### Directions
From the line containing "html: none ->" to the end of the data, retype every line exactly and nothing else. Drop the pictures.

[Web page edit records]
_ _ _ _

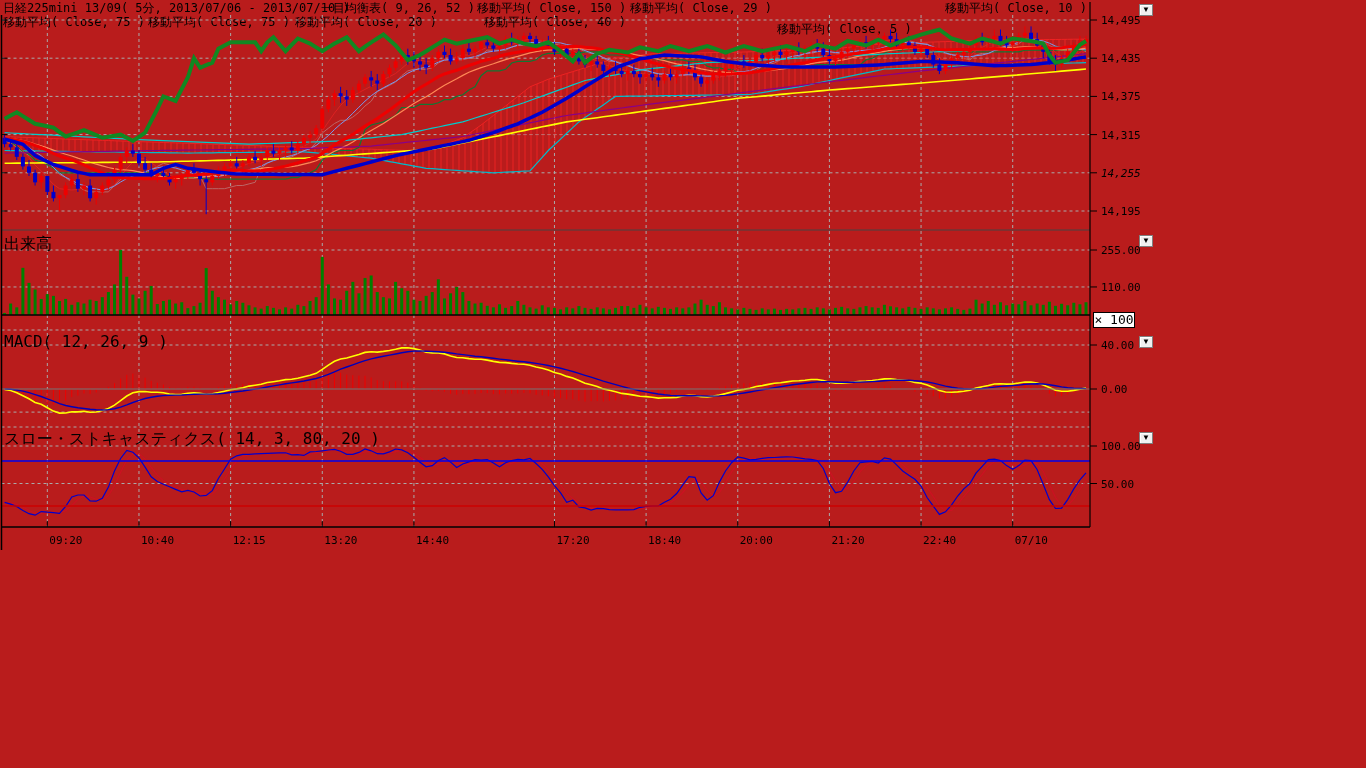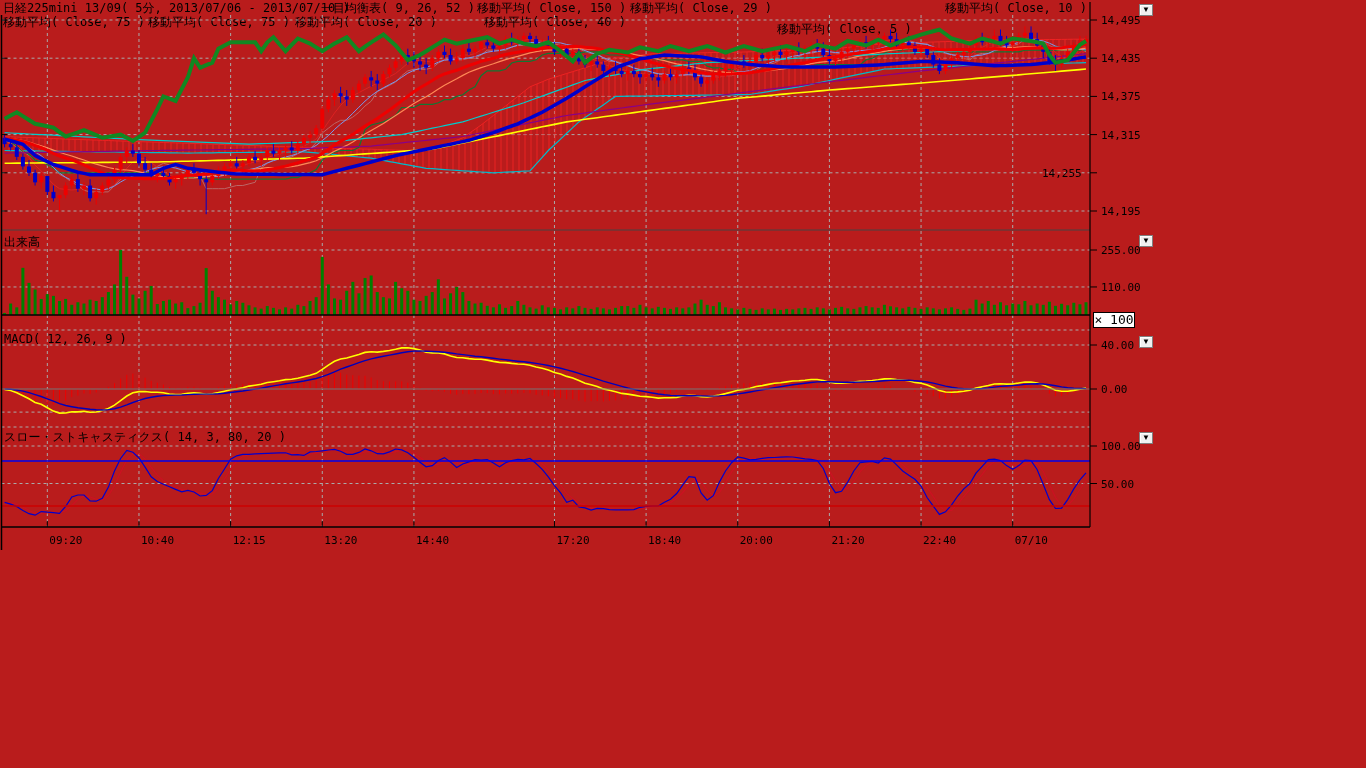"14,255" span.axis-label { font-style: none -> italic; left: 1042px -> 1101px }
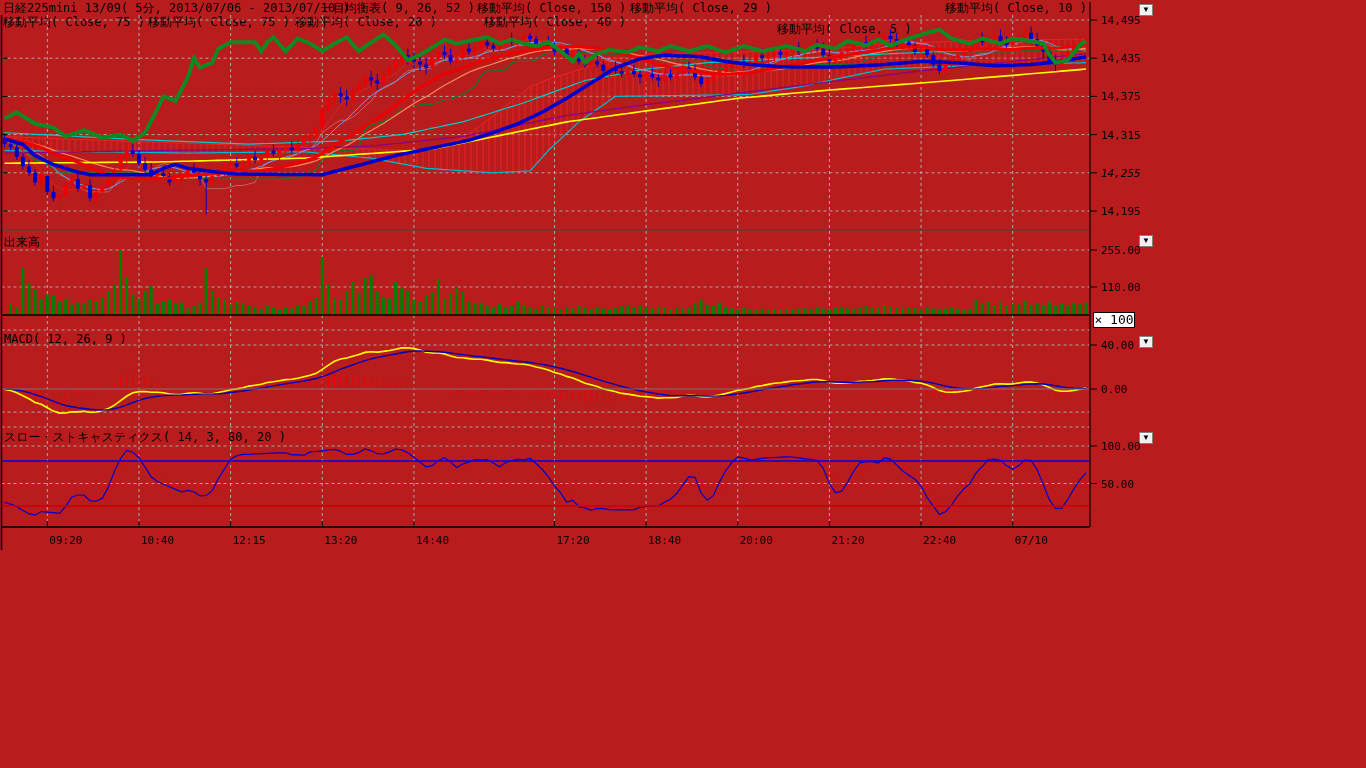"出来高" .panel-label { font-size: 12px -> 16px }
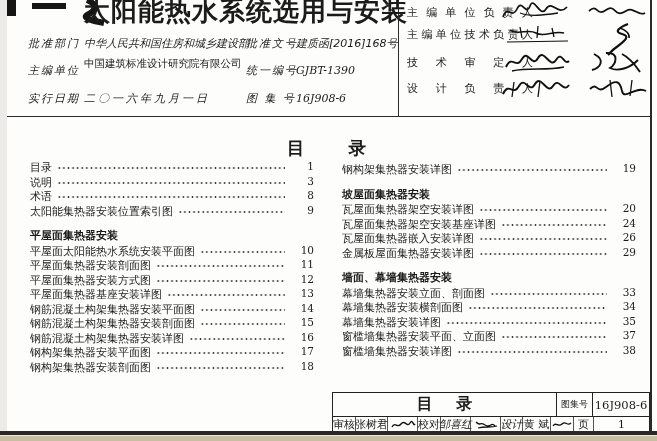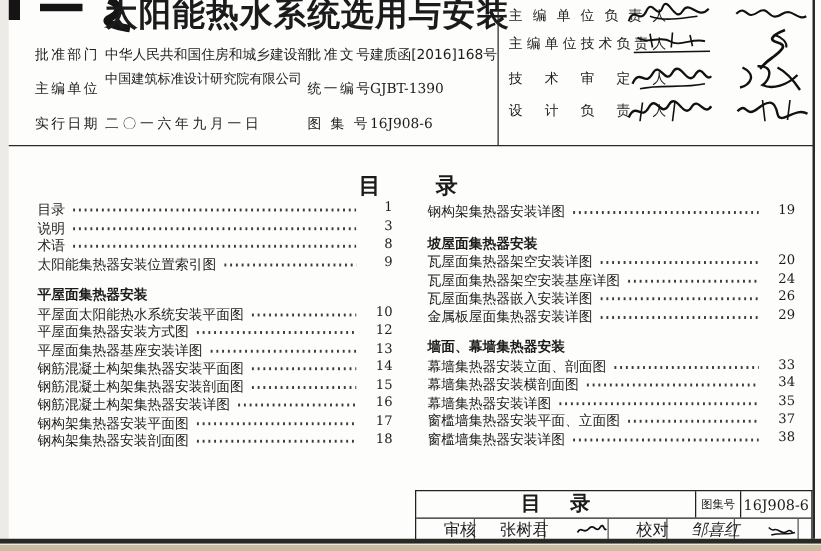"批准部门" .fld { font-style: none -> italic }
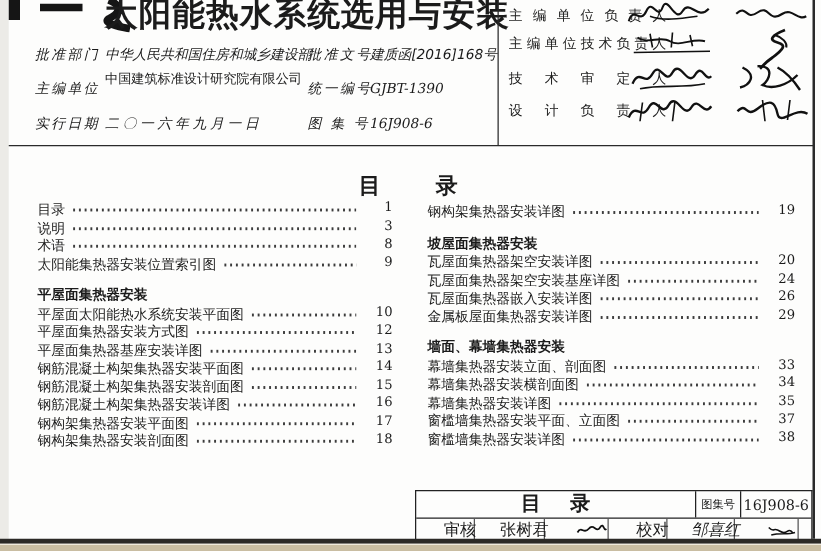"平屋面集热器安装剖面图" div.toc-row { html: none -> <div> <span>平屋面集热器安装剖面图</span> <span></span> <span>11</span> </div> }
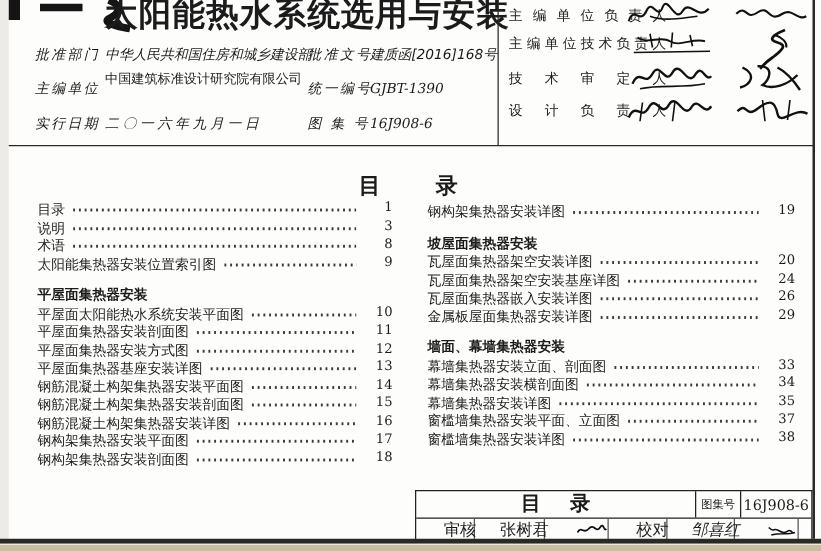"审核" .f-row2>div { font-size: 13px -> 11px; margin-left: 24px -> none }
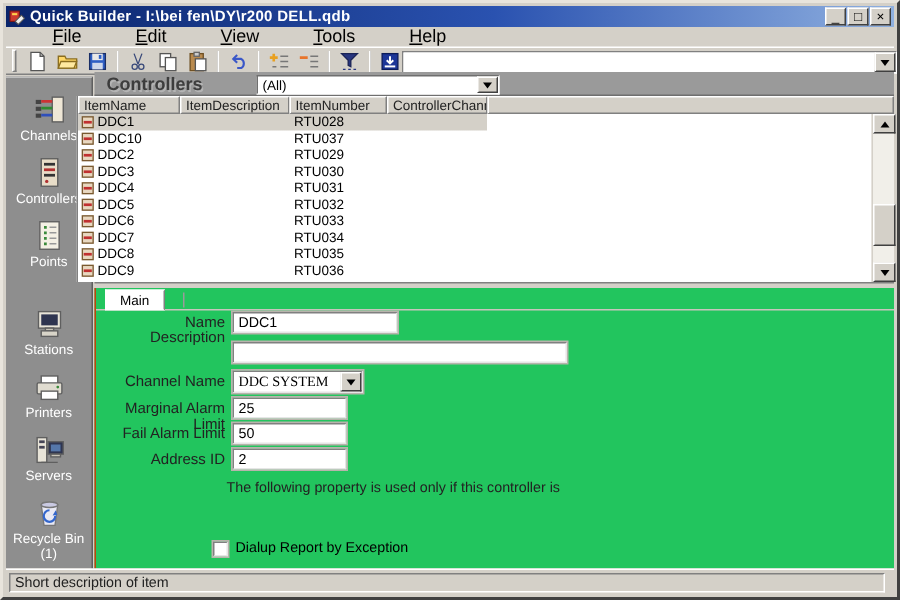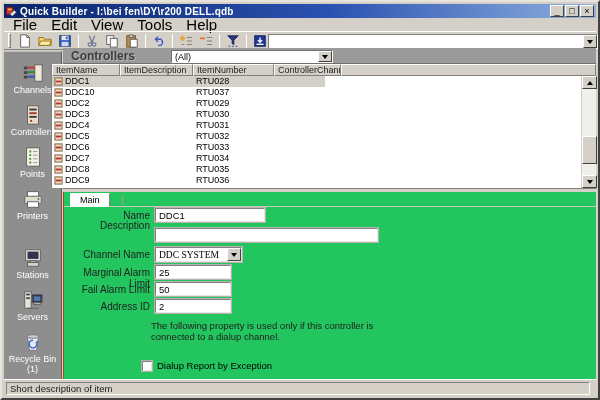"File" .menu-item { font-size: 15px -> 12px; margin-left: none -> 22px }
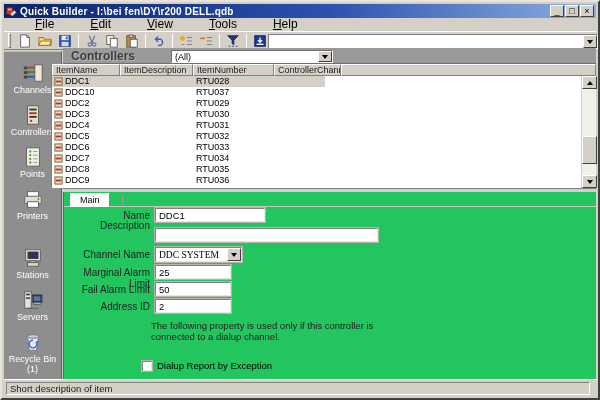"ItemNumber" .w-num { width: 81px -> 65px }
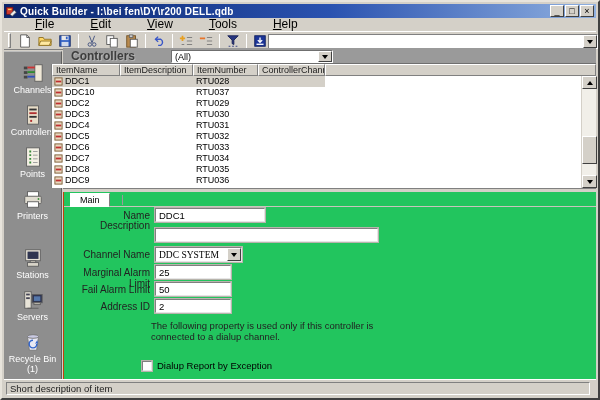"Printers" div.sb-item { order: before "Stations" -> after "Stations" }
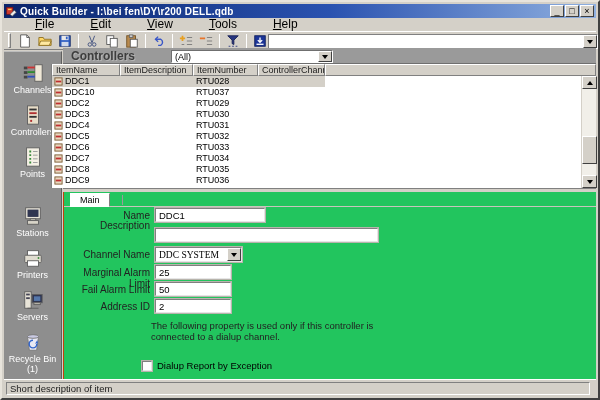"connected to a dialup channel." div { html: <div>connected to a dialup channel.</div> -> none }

_ _ _ _

### Task result
"平屋面集热器安装剖面图" div.toc-row { html: none -> <div> <span>平屋面集热器安装剖面图</span> <span></span> <span>11</span> </div> }
"审核" .f-row2>div { font-size: 13px -> 11px; margin-left: 24px -> none }
"File" .menu-item { font-size: 15px -> 12px; margin-left: none -> 22px }
"ItemNumber" .w-num { width: 81px -> 65px }
"Printers" div.sb-item { order: before "Stations" -> after "Stations" }
"connected to a dialup channel." div { html: <div>connected to a dialup channel.</div> -> none }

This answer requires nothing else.